Lines to restate from the data below: from the one containing "[348,691,448,711] PyInstaller ->" to the one containing "(213, 857) none", both included. Give them again exactly, and only them.

Records -
BEGIN
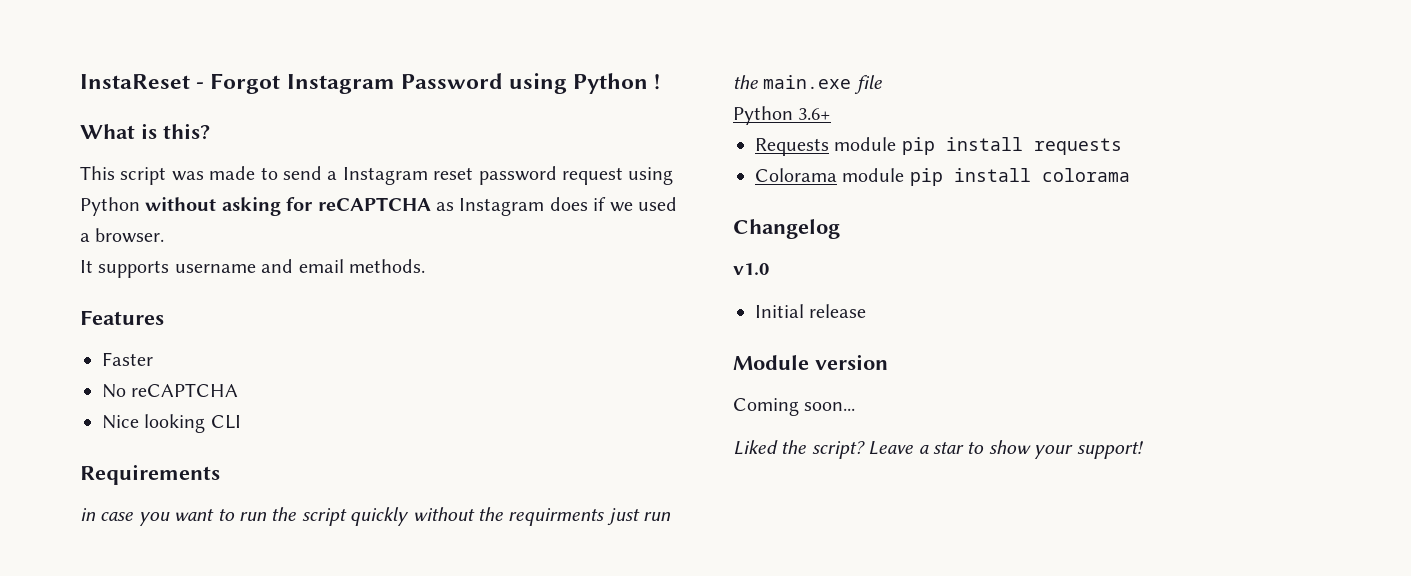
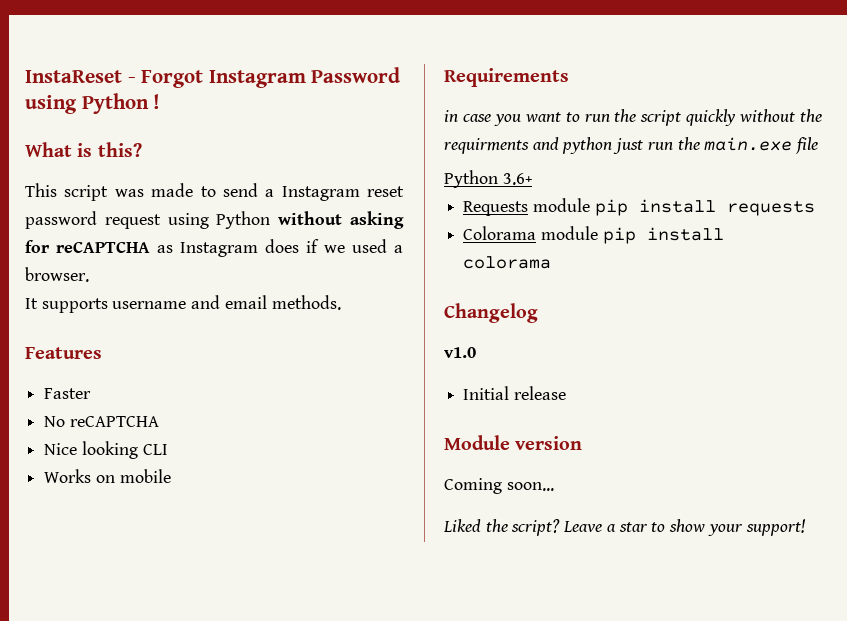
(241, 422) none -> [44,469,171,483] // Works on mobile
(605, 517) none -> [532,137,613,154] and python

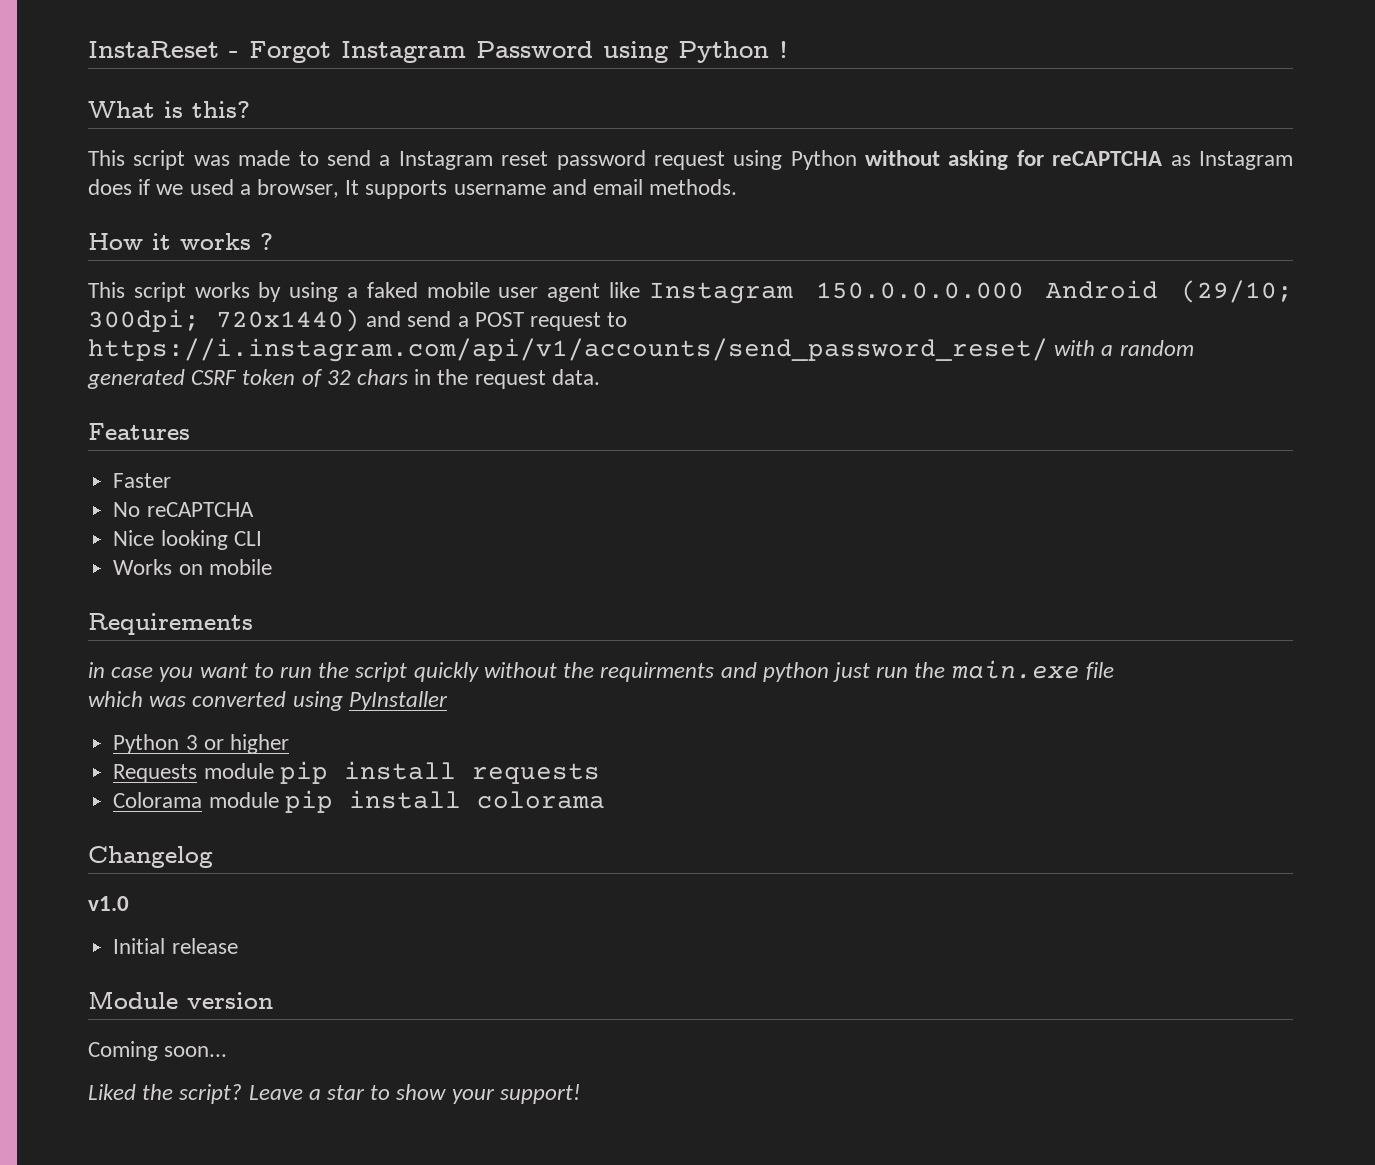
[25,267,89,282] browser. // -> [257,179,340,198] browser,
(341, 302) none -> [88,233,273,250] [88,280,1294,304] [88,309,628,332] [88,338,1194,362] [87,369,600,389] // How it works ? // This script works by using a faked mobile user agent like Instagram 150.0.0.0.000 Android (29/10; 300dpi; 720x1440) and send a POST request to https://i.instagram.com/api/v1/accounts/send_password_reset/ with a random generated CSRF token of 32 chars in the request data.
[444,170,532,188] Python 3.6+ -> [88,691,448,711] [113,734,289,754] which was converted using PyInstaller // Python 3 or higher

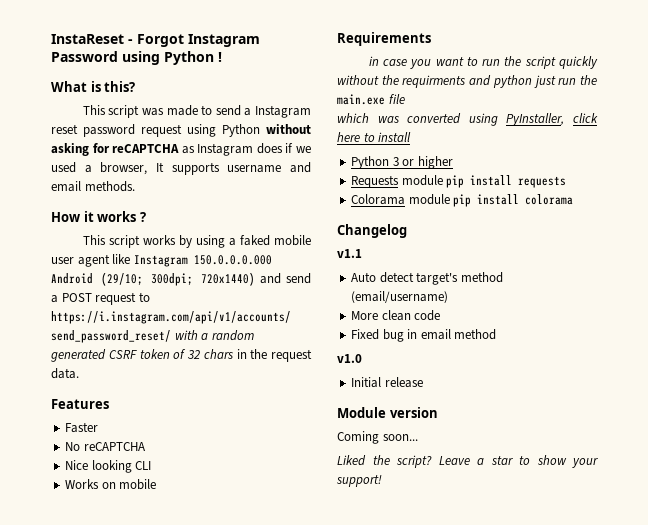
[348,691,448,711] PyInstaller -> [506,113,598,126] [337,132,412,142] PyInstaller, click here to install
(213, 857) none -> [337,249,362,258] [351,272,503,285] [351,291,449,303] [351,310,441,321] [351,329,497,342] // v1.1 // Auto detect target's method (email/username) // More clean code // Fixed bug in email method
END
BEGIN
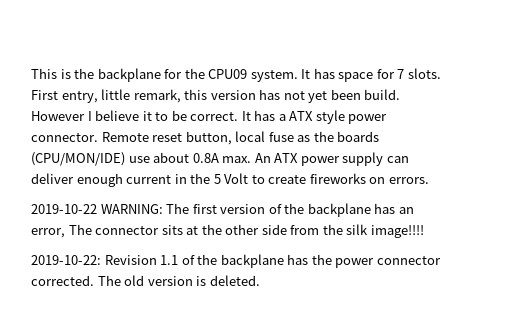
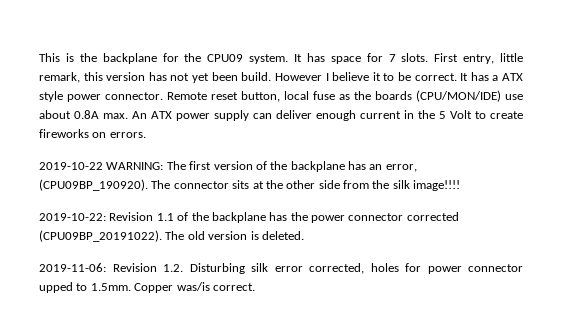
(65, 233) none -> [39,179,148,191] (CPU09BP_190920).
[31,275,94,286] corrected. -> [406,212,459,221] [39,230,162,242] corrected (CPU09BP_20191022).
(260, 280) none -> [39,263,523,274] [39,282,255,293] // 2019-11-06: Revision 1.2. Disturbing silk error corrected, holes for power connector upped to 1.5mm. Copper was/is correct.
END
Answer space -
[348,691,448,711] PyInstaller -> [506,113,598,126] [337,132,412,142] PyInstaller, click here to install
(213, 857) none -> [337,249,362,258] [351,272,503,285] [351,291,449,303] [351,310,441,321] [351,329,497,342] // v1.1 // Auto detect target's method (email/username) // More clean code // Fixed bug in email method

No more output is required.